Records for this exercise Block Start

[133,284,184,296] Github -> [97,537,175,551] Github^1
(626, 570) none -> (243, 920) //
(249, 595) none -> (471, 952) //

Records for this exercise Block End
Records for this exercise Block Start

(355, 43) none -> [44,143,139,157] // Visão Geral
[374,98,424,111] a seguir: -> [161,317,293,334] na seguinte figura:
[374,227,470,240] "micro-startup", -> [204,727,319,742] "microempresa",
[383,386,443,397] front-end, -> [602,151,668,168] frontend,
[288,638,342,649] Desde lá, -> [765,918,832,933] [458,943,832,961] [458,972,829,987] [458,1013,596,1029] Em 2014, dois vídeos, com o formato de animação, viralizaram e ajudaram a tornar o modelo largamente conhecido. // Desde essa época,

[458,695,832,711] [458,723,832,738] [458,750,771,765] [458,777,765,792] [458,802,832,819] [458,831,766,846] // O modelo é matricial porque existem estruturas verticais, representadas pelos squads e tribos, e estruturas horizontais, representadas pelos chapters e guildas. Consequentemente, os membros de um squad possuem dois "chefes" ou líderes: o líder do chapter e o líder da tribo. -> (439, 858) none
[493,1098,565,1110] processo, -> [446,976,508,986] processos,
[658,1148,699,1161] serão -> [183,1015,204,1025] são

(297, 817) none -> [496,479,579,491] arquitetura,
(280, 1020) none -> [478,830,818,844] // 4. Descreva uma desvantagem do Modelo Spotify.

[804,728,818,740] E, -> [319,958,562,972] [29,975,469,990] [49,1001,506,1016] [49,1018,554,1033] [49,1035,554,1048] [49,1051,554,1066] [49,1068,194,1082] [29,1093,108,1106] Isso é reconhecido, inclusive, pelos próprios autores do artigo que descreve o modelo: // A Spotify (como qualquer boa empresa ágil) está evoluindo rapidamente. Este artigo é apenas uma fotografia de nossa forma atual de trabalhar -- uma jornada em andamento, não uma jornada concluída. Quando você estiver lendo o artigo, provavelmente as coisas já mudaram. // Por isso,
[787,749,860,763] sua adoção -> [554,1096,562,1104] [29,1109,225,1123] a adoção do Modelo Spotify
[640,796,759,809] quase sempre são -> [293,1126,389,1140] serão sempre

Records for this exercise Block End

Task details:
Could you filter the entries above for lines holding the string "serão" and copy them?

Solution for this exercise:
[658,1148,699,1161] serão -> [183,1015,204,1025] são
[640,796,759,809] quase sempre são -> [293,1126,389,1140] serão sempre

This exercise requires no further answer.